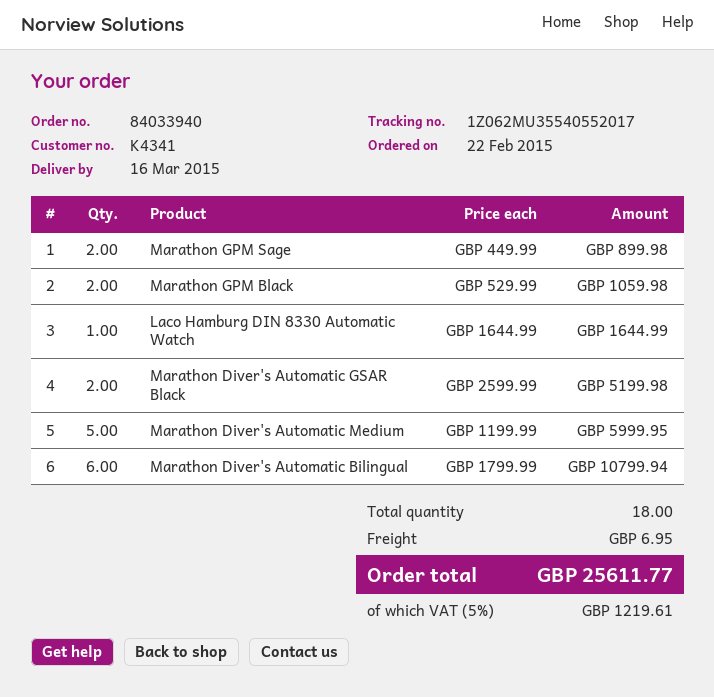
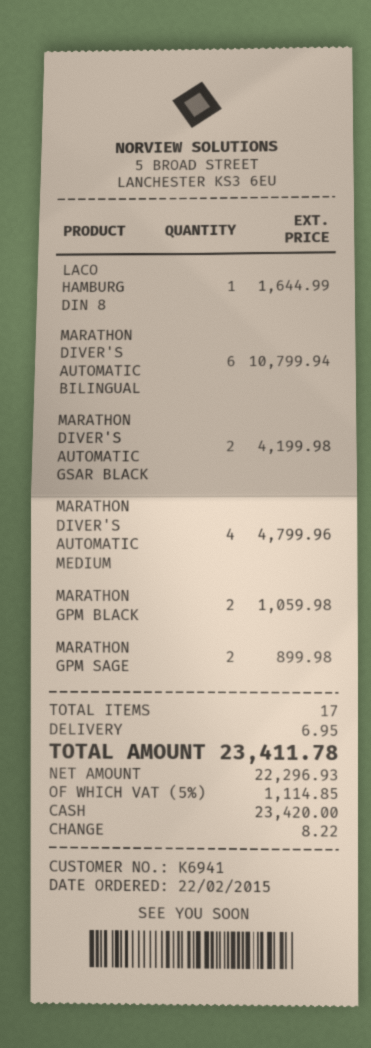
customer number: K4341 -> K6941
Marathon Diver's Automatic GSAR Black: 2 for 5199.98 -> 2 for 4199.98
Marathon Diver's Automatic Medium: 5 for 5999.95 -> 4 for 4799.96
total quantity: 18 -> 17
tax: 5% = 1219.61 -> 5% = 1114.85
total: 25611.77 -> 23411.78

**Exercise details**. Leave out the pictures and set down all of the data exactly.

**Task result**.
customer number: K4341 -> K6941
Marathon Diver's Automatic GSAR Black: 2 for 5199.98 -> 2 for 4199.98
Marathon Diver's Automatic Medium: 5 for 5999.95 -> 4 for 4799.96
total quantity: 18 -> 17
tax: 5% = 1219.61 -> 5% = 1114.85
total: 25611.77 -> 23411.78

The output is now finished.